As you accrue more Key Crystals, letting each one slip away as you push towards a new and exciting future, a stark denial of consumptive recollection becomes evident within Hauntii. When taken into consideration with the game’s other aesthetics (Hauntii takes place in what is ostensibly purgatory, with NPCs constantly commenting on how much they love their unwavering existences, until a climax where you finally free yourself and ascend to heaven(?) in the warm embrace of the Eternian you’ve come to love), its message is crystal clear. Live in the moment, and look forward to the moments to come. Let the past teach you, comfort you, and push you forward, but do not let it pull you back, or consume you. When our world is seemingly set on playing the hits, reminding us of how good our lives once were, it is a message falling not upon deaf ears, but desperate ones. Ears searching for a reason to keep going, and being graced with perhaps the strongest ones possible: Love. Connection. Hope for the future. Hauntii uses not only its progression mechanics but the player’s mind itself to hit this message home, and reveal that, just maybe, life is more than our flesh and blood.
***
This emphasis on mentality rather than physicality is taken to its logical conclusion in Ghost Trick. In it you play as Sissel, a recently departed soul who has been granted the ability to take control of and manipulate objects. What’s key, though, is that Sissel has no body, and can only move around by hopping from object to object, or by travelling through phone lines. He is truly and utterly left to the whims of the environment around him, and this is made all the more infuriating by his recollective predicament. You see, as I alluded to at the beginning of this piece, Sissel is a wholly blank slate. He dies and wakes up completely at a loss, not a single memory to be found within his head. So, given his body-less state, his sole aim before disappearing at dawn the next day is to figure out who he was, if only for some much-needed closure. Memory, much like in Hauntii, is your only driving force in Ghost Trick’s opening, and takes you from a place of stasis to one of action in the blink of an eye.

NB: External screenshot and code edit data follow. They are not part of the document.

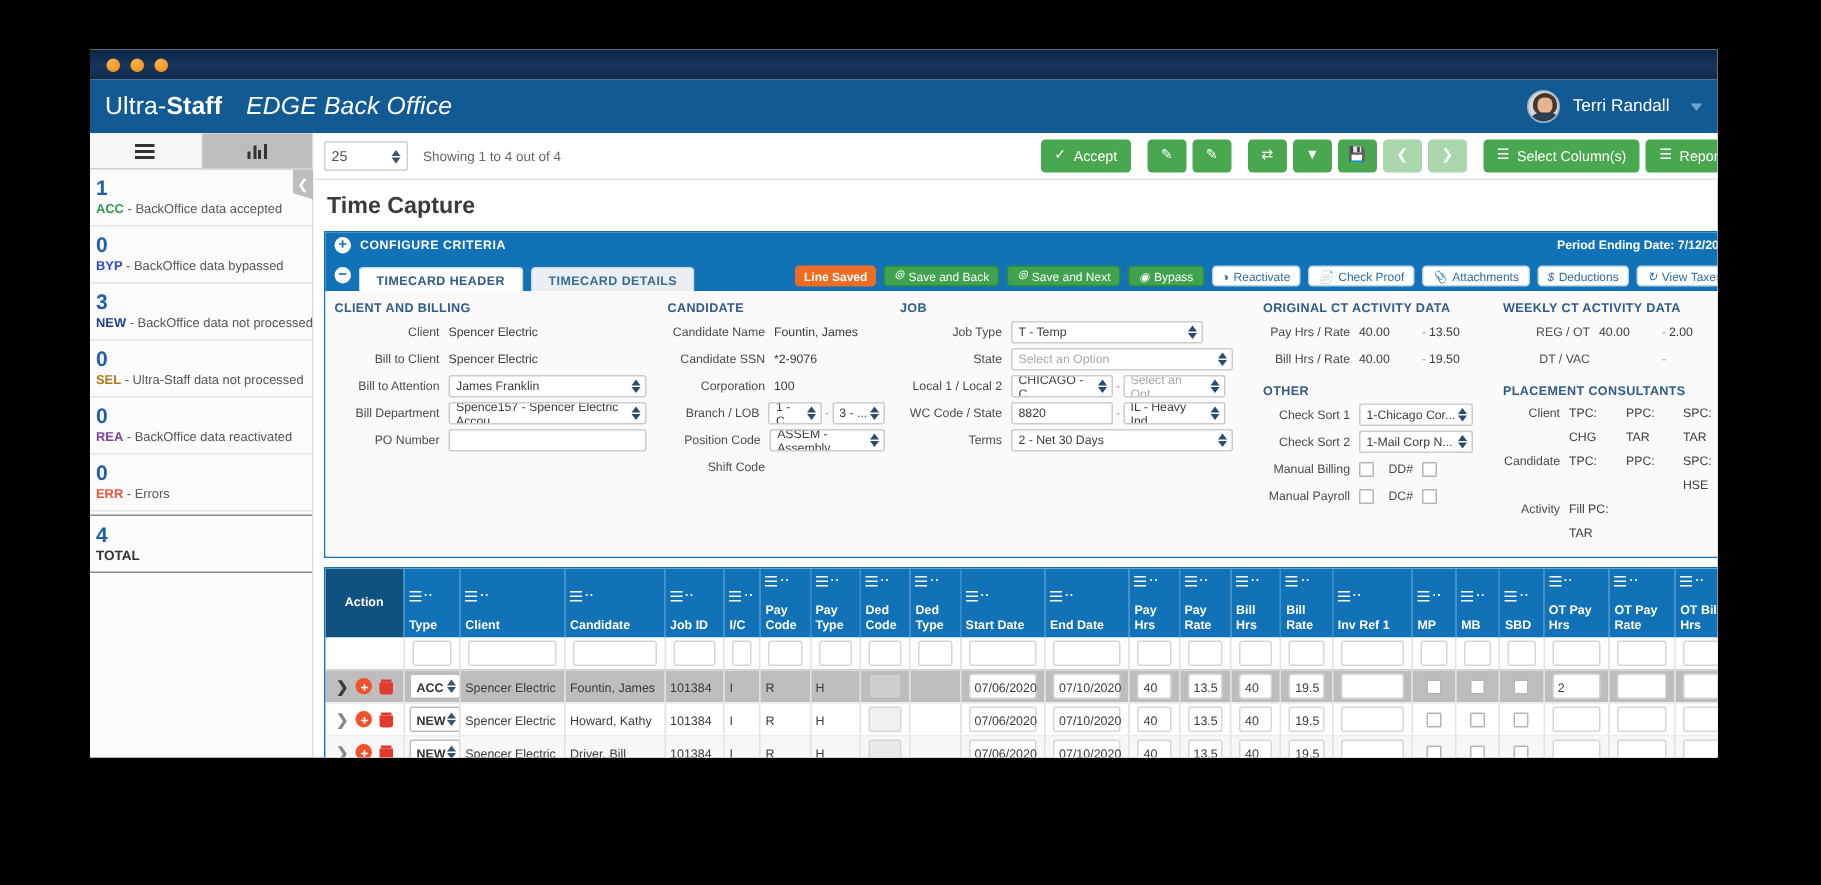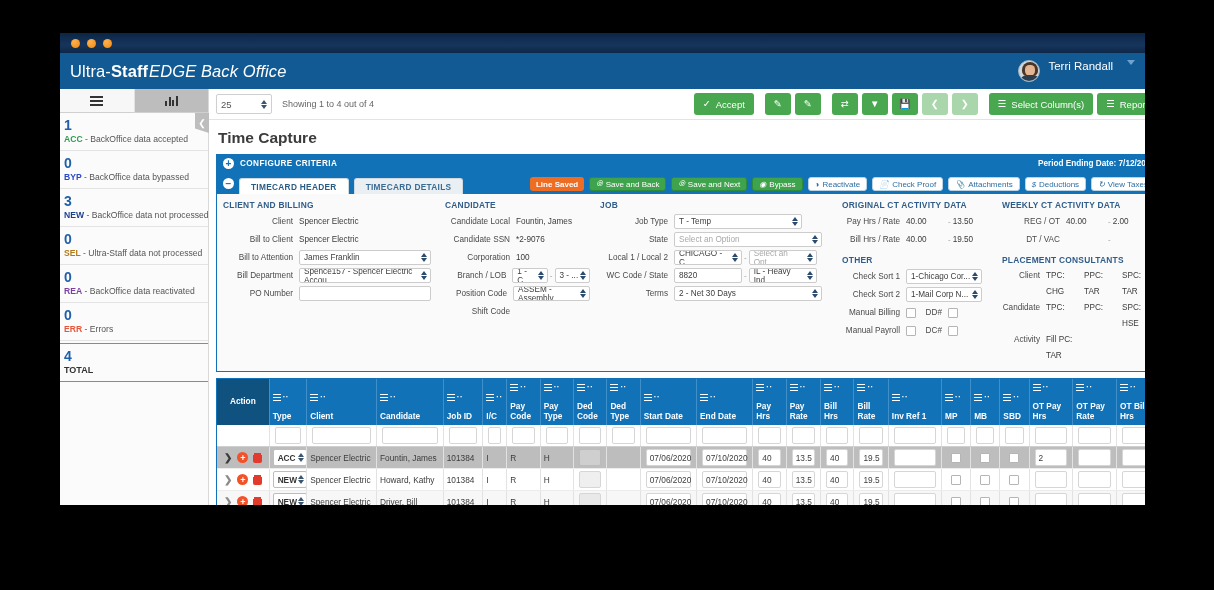--- a/index.html
+++ b/index.html
@@ -28,22 +28,22 @@
          background: radial-gradient(circle at 35% 30%, #ffb34d, #f08711); }
 
   
   .appbar {
     height: 36px; background: #125a94; display: flex; align-items: center;
     justify-content: space-between; padding: 0 8px 0 6px;
   }
   .brand { color: #ffffff; font-size: 16.5px; letter-spacing: .1px; padding-left: 4px; }
   .brand .b1 { font-weight: 400; }
   .brand .b2 { font-weight: 700; }
-  .brand .b3 { font-style: italic; font-weight: 400; padding-left: 1px;}
-  .userbox { display: flex; gap: 8px; padding-right: 2px; }
+  .brand .b3 { font-style: italic; font-weight: 400; padding-left: 16px;}
+  .userbox { display: flex; align-items: center; gap: 8px; padding-right: 2px; }
   .avatar {
     width: 22px; height: 22px; border-radius: 50%; overflow: hidden;
     background: #cfd8de; position: relative; border: 1px solid #9fb4c4;
   }
   .avatar .hair { position:absolute; left:3px; top:1px; width:16px; height:14px;
     border-radius: 8px 8px 5px 5px; background:#4a3526; }
   .avatar .face { position:absolute; left:6px; top:4px; width:10px; height:11px;
     border-radius: 5px 5px 6px 6px; background:#e3b593; }
   .avatar .body { position:absolute; left:1px; top:14px; width:20px; height:10px;
     border-radius: 7px 7px 0 0; background:#2e3d4d; }
@@ -412,21 +412,21 @@
                 </div>
             <div class="frow">
                   <div class="flbl" style="width:78px">PO Number</div>
               <div class="inp" style="width:132px"></div>
                 </div>
           </div>
 
           <div class="col" style="width:155px">
             <div class="colhdr">CANDIDATE</div>
             <div class="frow">
-                  <div class="flbl" style="width:73px">Candidate Local</div>
+                  <div class="flbl" style="width:73px">Candidate Name</div>
                   <div class="fval">Fountin, James</div>
                 </div>
             <div class="frow">
                   <div class="flbl" style="width:73px">Candidate SSN</div>
                   <div class="fval">*2-9076</div>
                 </div>
             <div class="frow">
                   <div class="flbl" style="width:73px">Corporation</div>
                   <div class="fval">100</div>
                 </div>

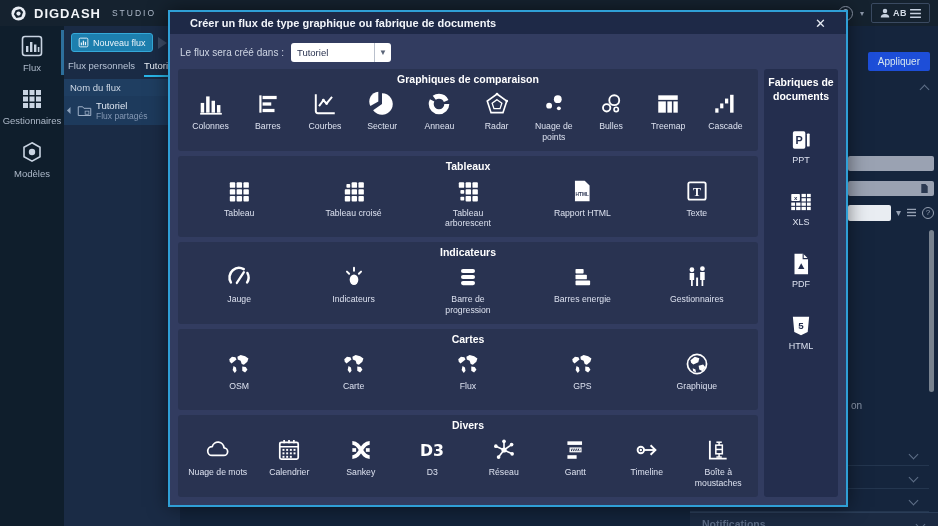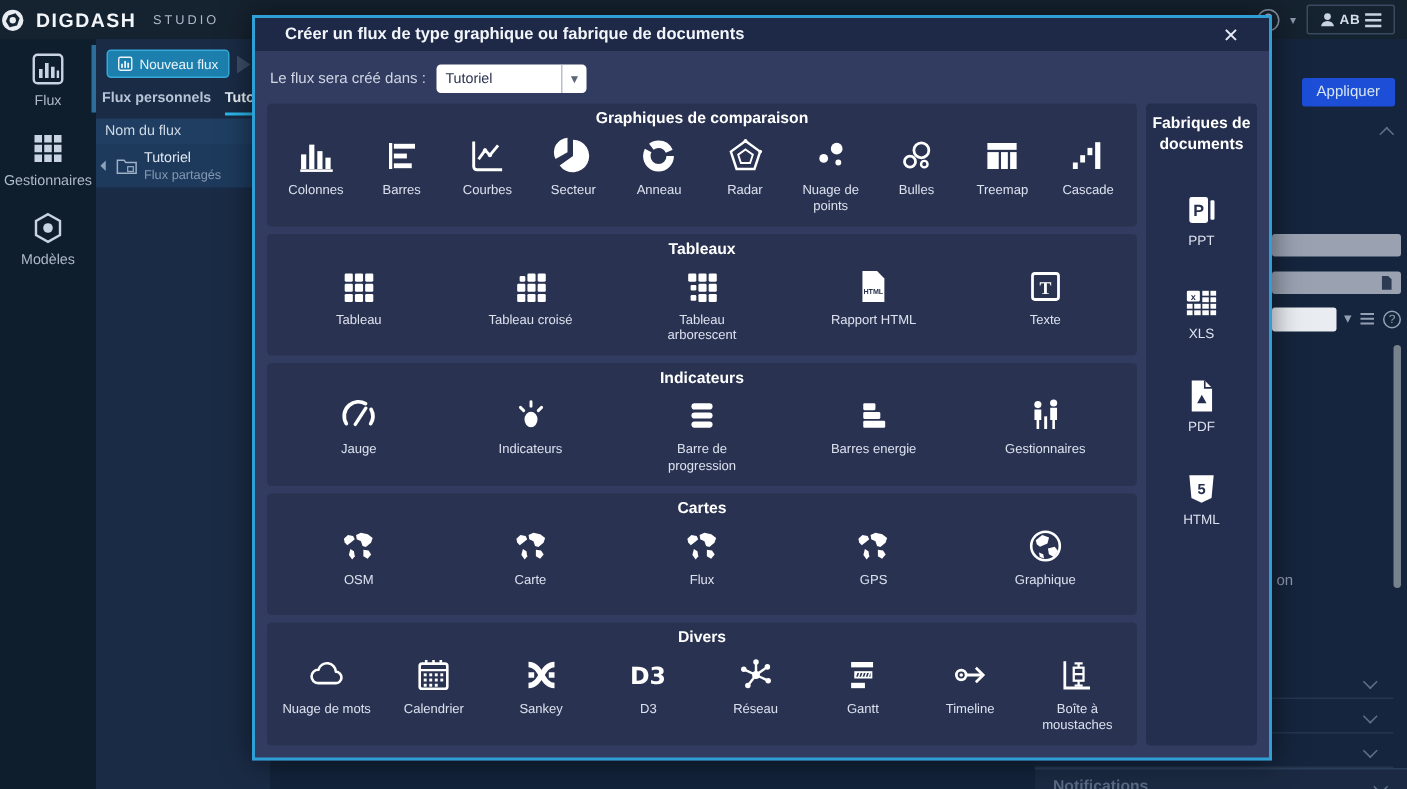--- a/index.html
+++ b/index.html
@@ -1,41 +1,41 @@
 <!DOCTYPE html>
 <html><head>
 <meta charset="utf-8">
 <style>
   * { box-sizing: border-box; margin: 0; padding: 0; }
   html,body { width: 938px; height: 526px; overflow: hidden; }
   body { font-family: "Liberation Sans", sans-serif; background: #13233a; position: relative; }
 
   
   .topbar { position: absolute; left:0; top:0; width:938px; height:26px; background:#15222f; display:flex; align-items:center; z-index:5; }
-  .logo-wrap { display:flex; align-items:center; gap:7px; }
+  .logo-wrap { display:flex; align-items:center; gap:7px; padding-left:10px; }
   .brand { color:#f2f5f9; font-size:13px; font-weight:bold; letter-spacing:1px; }
   .brand-suffix { color:#aebaca; font-size:8.5px; letter-spacing:2px; margin-left:4px; }
   .topbar-right { margin-left:auto; display:flex; align-items:center; gap:7px; padding-right:8px; }
   .help-circle { width:15px; height:15px; border:1.5px solid #8b96a8; border-radius:50%; color:#aeb8c8; font-size:10px; display:flex; align-items:center; justify-content:center; }
   .caret-down { color:#8b96a8; font-size:8px; }
   .user-group { display:flex; align-items:center; gap:2px; border:1px solid #3a4a61; border-radius:2px; padding:3px 7px; }
   .user-initials { color:#d5dde8; font-size:9px; font-weight:bold; letter-spacing:0.5px; }
 
   
   .sidebar { position: absolute; left:0; top:26px; width:64px; height:500px; background:#0f1e2c; z-index:4; }
   .side-item { display:flex; flex-direction:column; align-items:center; padding:8px 0 6px; cursor:pointer; position:relative; }
   .side-label { color:#aebaca; font-size:9.5px; margin-top:4px; }
   .side-item.active::after { content:""; position:absolute; right:0; top:4px; bottom:4px; width:3px; background:#2d6f9c; }
 
   
   .fluxpanel { position:absolute; left:64px; top:26px; width:116px; height:500px; background:#1a2b45; z-index:4; }
   .btn-row { display:flex; align-items:center; gap:5px; padding:7px 4px 6px 7px; }
   .new-flux-btn { display:flex; align-items:center; gap:4px; background:#1d7fae; border:1px solid #35a9d9; border-radius:3px; color:#eaf4fa; font-size:9px; padding:3px 6px; cursor:pointer; white-space:nowrap; }
   .play-btn { width:0; height:0; border-left:9px solid #3c4c66; border-top:6px solid transparent; border-bottom:6px solid transparent; cursor:pointer; }
-  .tabs { display:flex; gap:9px; padding:2px 0 0 4px;font-weight:bold; }
+  .tabs { display:flex; gap:9px; padding:2px 0 0 4px; }
   .tab { color:#b8c4d6; font-size:9.5px; padding-bottom:4px; cursor:pointer; white-space:nowrap; }
   .tab.active { color:#e8eef6; border-bottom:2px solid #29b6e8; }
   .list-header { background:#1f3e61; color:#cfd9e6; font-size:9.5px; padding:3px 0 3px 6px; margin-top:2px; }
   .tree-row { display:flex; align-items:center; gap:4px; padding:4px 2px 4px 4px; background:#1d3a5c; cursor:pointer; }
   .expander { width:0; height:0; border-top:5px solid #8fa3bd; border-right:5px solid transparent; transform:rotate(-45deg); }
   .tree-text { display:flex; flex-direction:column; }
   .tree-title { color:#dfe7f2; font-size:9.5px; }
   .tree-sub { color:#8498b4; font-size:8.5px; }
 
   
@@ -46,21 +46,21 @@
   .chev.down { transform:rotate(45deg); }
   .chev-top { position:absolute; right:10px; top:60px; }
   .field { position:absolute; border-radius:2px; background:#9aa2b2; }
   .f1 { left:158px; top:130px; right:4px; height:15px; }
   .f2 { left:158px; top:155px; right:4px; height:15px; }
   .f2 .doc-ic { position:absolute; right:4px; top:2px; }
   .f3row { position:absolute; left:158px; top:178px; right:4px; height:17px; display:flex; align-items:center; gap:5px; }
   .f3 { background:#e9edf2; height:16px; flex:1; border-radius:2px; }
   .f3row .mini { color:#95a0b2; font-size:10px; line-height:1; }
   .mini-q { width:12px; height:12px; border:1.3px solid #95a0b2; border-radius:50%; font-size:8px; color:#95a0b2; display:flex; align-items:center; justify-content:center; }
-  .partial-text { position:absolute; left:161px; top:356px; color:#8d99ac; font-size:10px; }
+  .partial-text { position:absolute; left:161px; top:374px; color:#8d99ac; font-size:10px; }
   .prop-row { position:absolute; left:0; right:9px; height:23px; border-bottom:1px solid #24364f; }
   .prop-row .chev { position:absolute; right:12px; top:8px; }
   .r1 { top:417px; } .r2 { top:440px; } .r3 { top:463px; }
   .notif-bar { position:absolute; left:0; right:0; top:486px; height:24px; background:#1b2a42; border-top:1px solid #2a3d58; z-index:3; }
   .notif-label { position:absolute; left:12px; top:5px; color:#5a6a84; font-size:10.5px; font-weight:bold; }
   .notif-bar .chev { position:absolute; right:14px; top:8px; }
 
   .scroll-thumb { position:absolute; right:4px; top:230px; width:5px; height:162px; background:#78828f; border-radius:3px; z-index:6; }
 
   

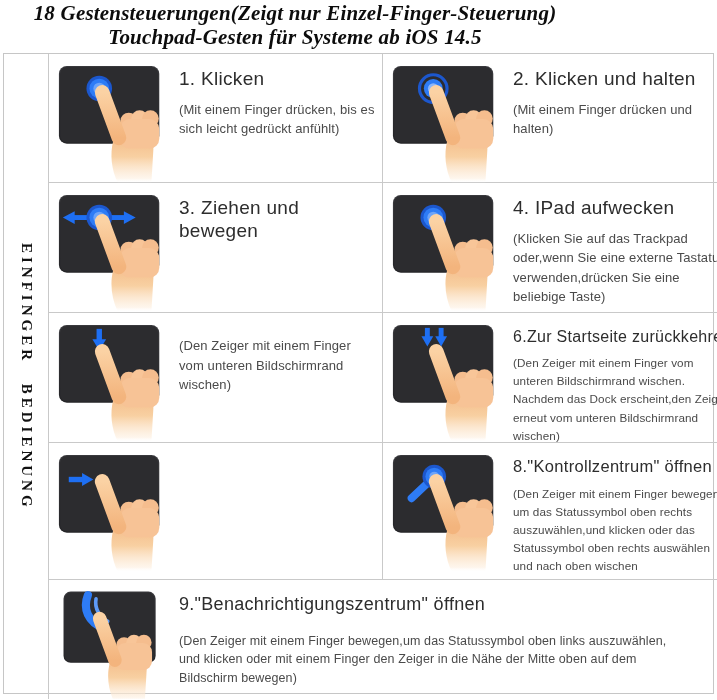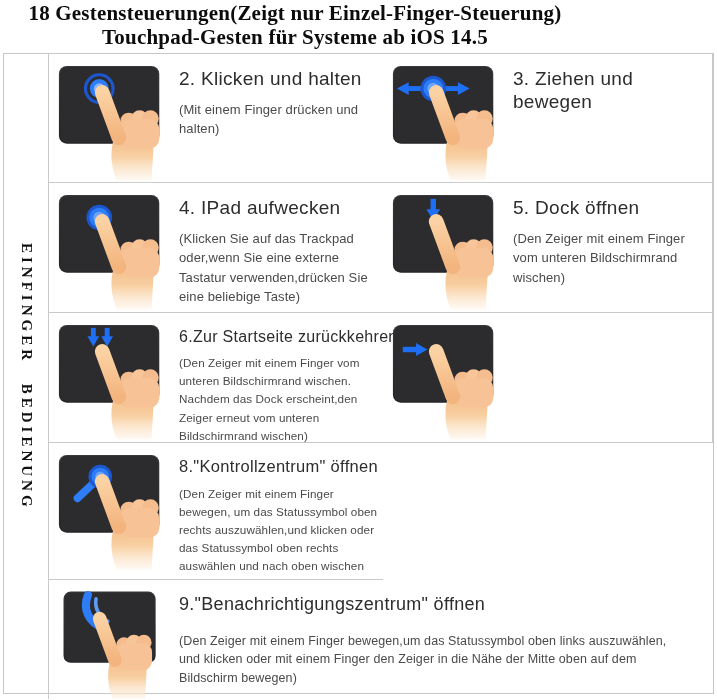--- a/index.html
+++ b/index.html
@@ -1,20 +1,20 @@
 <!DOCTYPE html>
 <html><head>
 <meta charset="utf-8">
 <style>
   * { margin:0; padding:0; box-sizing:border-box; }
   html,body { width:717px; height:700px; background:#ffffff; overflow:hidden;
               font-family:"Liberation Sans", sans-serif; }
 
   
-  .title-block { width:590px; text-align:center; padding-top:1px; }
+  .title-block { width:590px; text-align:center; padding-top:1px;font-style:italic; }
   .title-line { font-family:"Liberation Serif", serif; font-weight:bold;
                 font-size:21px; line-height:24px; color:#0c0c0c; letter-spacing:0.2px; }
 
   
   .grid { position:absolute; left:3px; top:53px; width:711px; height:641px;
           border:1px solid #c6c6c6; display:grid;
           grid-template-columns:45px 334px 1fr;
           grid-template-rows:129px 130px 130px 137px 1fr; background:#fff; }
   .cell { position:relative; display:flex; padding:5px 2px 0 7px; }
   .br { border-right:1px solid #c9c9c9; }
@@ -129,20 +129,33 @@
   <div class="title-line">18 Gestensteuerungen(Zeigt nur Einzel-Finger-Steuerung)</div>
   <div class="title-line">Touchpad-Gesten für Systeme ab iOS 14.5</div>
 </div>
 
 <div class="grid">
 
   <div class="side">
     <div class="side-label">EINFINGER BEDIENUNG</div>
   </div>
 
+  <div class="cell bb br">
+    <div class="illus">
+      <svg width="118" height="122" viewBox="0 0 118 124">
+        <use href="#pad"></use>
+          <use href="#ovClick"></use>
+          <use href="#hand"></use>
+      </svg>
+    </div>
+    <div class="txt">
+      <div class="g-title">1. Klicken</div>
+      <div class="g-desc">(Mit einem Finger drücken, bis es sich leicht gedrückt anfühlt)</div>
+    </div>
+  </div>
 
   <div class="cell bb">
     <div class="illus">
       <svg width="118" height="122" viewBox="0 0 118 124">
         <use href="#pad"></use>
           <use href="#ovHold"></use>
           <use href="#hand"></use>
       </svg>
     </div>
     <div class="txt">
@@ -180,21 +193,20 @@
 
   <div class="cell bb br">
     <div class="illus">
       <svg width="118" height="122" viewBox="0 0 118 124">
         <use href="#pad"></use>
           <use href="#ovDown"></use>
           <use href="#hand"></use>
       </svg>
     </div>
     <div class="txt">
-      <div class="g-title">5. Dock öffnen</div>
       <div class="g-desc">(Den Zeiger mit einem Finger vom unteren Bildschirmrand wischen)</div>
     </div>
   </div>
 
   <div class="cell bb">
     <div class="illus">
       <svg width="118" height="122" viewBox="0 0 118 124">
         <use href="#pad"></use>
           <use href="#ovDown2"></use>
           <use href="#hand"></use>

Unfortunately, this mission is not without its roadblocks. The path to Sissel’s safe retrieval of his memory is paved unevenly, and he consistently finds himself tangled in the web of a seemingly unrelated criminal case while he pursues his past. This puts him squarely between well-intentioned detectives, shifty superiors, and malicious outside actors who will stop at nothing to keep the case closed. This, of course, includes killing, and this is where Ghost Trick’s mechanics begin to blend with its premise quite masterfully. Not only can Sissel manipulate the common objects around him, but upon the discovery of a freshly-killed body, he can go back in time to four minutes before their death and perform his Ghost Tricks upon the surroundings in order to stop the death before it ever happens. Changing these fates is quite often the only way that Sissel is able to manifest sweeping change in the world around him, and once he has completed his prevention, gains the ability to speak to the would-be victim inside their mind. This is key for two reasons: Firstly, Sissel is able to gain information about who he once was, and how he fits into this now-alien world. But secondly, he builds connections. The people he saves become his only tether to a world that has no room for him, and upon repeated conversations, some genuinely meaningful bonds are built. Through his exploration of the moments before one’s passing, the past becomes not only a tool for Sissel to more deeply understand himself, but a gateway to a more meaningful present, one that may not last but nonetheless matters.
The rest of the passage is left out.